Les troubles de l’appétit

Les causes d’ordre psychologique

Les troubles de l’appétit d’ordre psychologique peuvent être imputables à plusieurs raisons.

Un sevrage difficile

Il arrive que l’enfant réagisse violemment au sevrage qui est, en fait, l’ultime séparation d’avec le corps de sa mère.
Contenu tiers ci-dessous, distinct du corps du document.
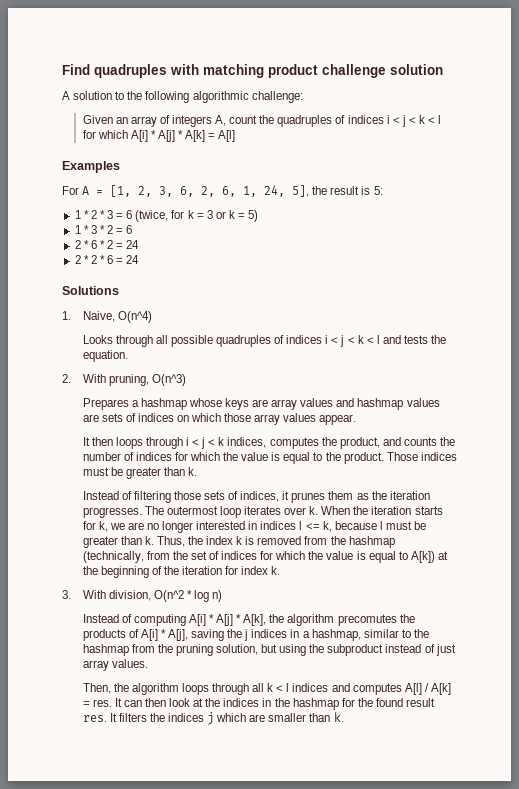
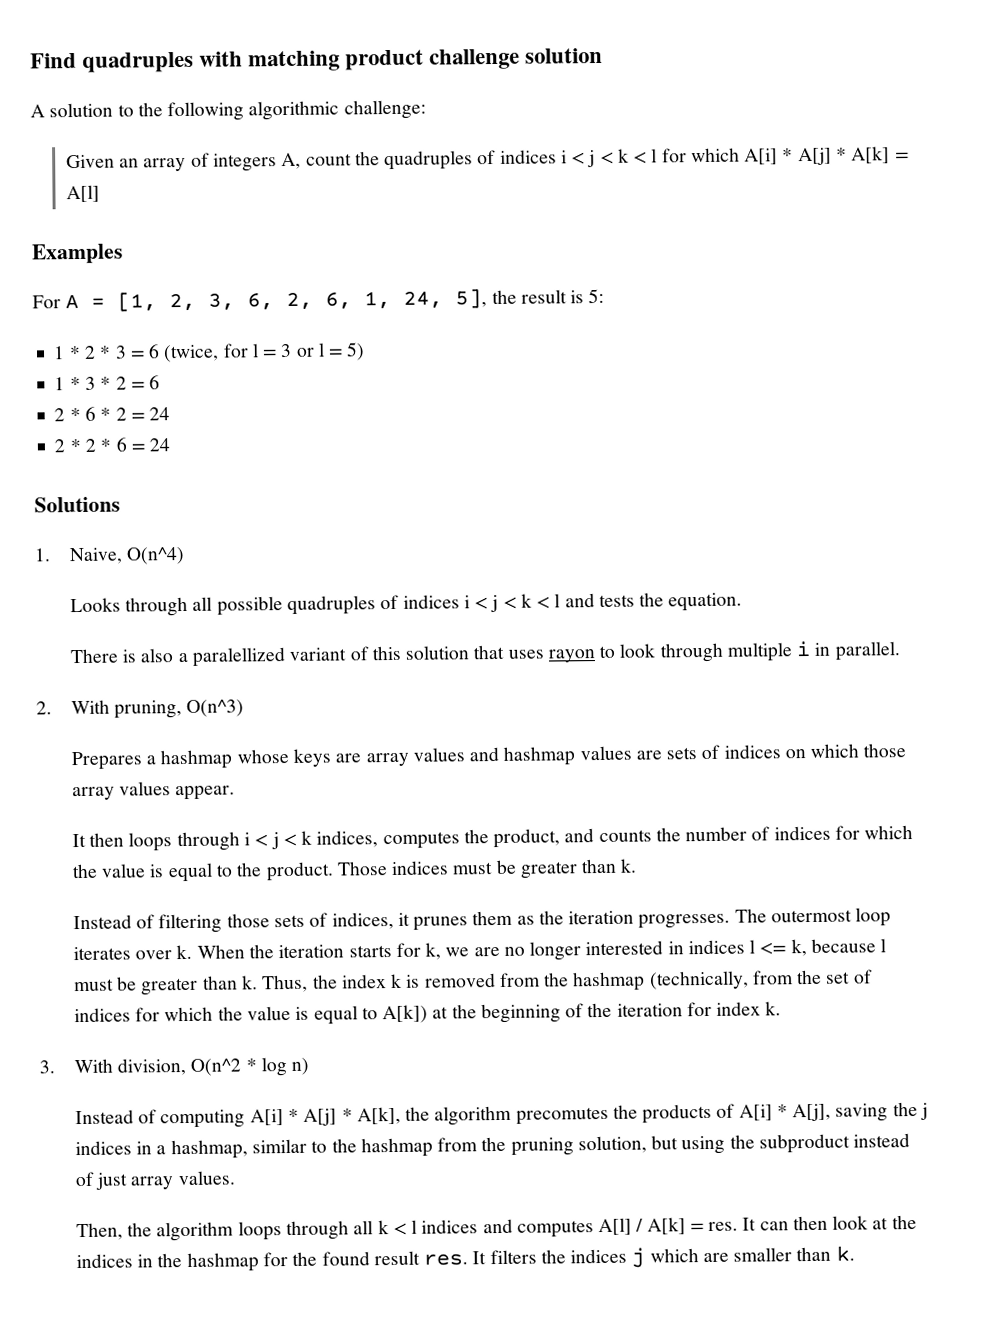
- 1 * 2 * 3 = 6 (twice, for k = 3 or k = 5)
+ 1 * 2 * 3 = 6 (twice, for l = 3 or l = 5)
+ There is also a paralellized variant of this solution that uses rayon to look through multiple i in parallel.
Il est alors normal qu’il fasse grise mine au biberon.

Ne vous alarmez pas et remplacez très progressivement les tétées par des biberons et surtout, redoublez de tendresse à son égard et faites lui sentir que vous êtes toujours aussi proche de lui.

Une difficulté d’adaptation à une nourriture variée

  • La manière dont l’enfant accepte le changement de nourriture n’est pas à négliger ; introduisez toujours très lentement les nouveaux aliments.
  • Donnez lui d’abord des farines au goût varié, puis commencez à lui présenter les nouveaux aliments par petites quantités : une petite cuillère au milieu de la prise des biberons, par exemple.
  • Ne croyez surtout pas qu’un refus de l’enfant est définitif ; en général, les enfants commencent par refuser les aliments dont le goût les surprend pour les accepter par la suite lorsque vous les lui présenterez à nouveau. Parlez lui, cajolez le. Il acceptera d’autant plus facilement toutes les innovations alimentaires que son lien avec vous sera plus harmonieux.
  • Vers 8 ou 10 mois, il arrive que l’enfant n’ait pas envie de manger, tout simplement parce qu’on ne le laisse pas manipuler tout seul sa nourriture. Laissez le manger avec les doigts et se salir, même si ses exploits risquent de vous occasionner un petit surcroît de travail.

Un manque de stimulation

Plus l’enfant grandit, et plus il a besoin d’activités variées : il désire ramper, marcher à 4 pattes, trôner sur sa chaise haute, s’activer dans son parc, mais toujours en votre compagnie. S’il a besoin d’explorer, c’est soutenu et rassuré par votre présence. Il a également besoin de sortir, de se promener et de jouer avec vous. Si les besoins de cet ordre ne sont pas satisfaits, il est possible que son appétit s’en ressente.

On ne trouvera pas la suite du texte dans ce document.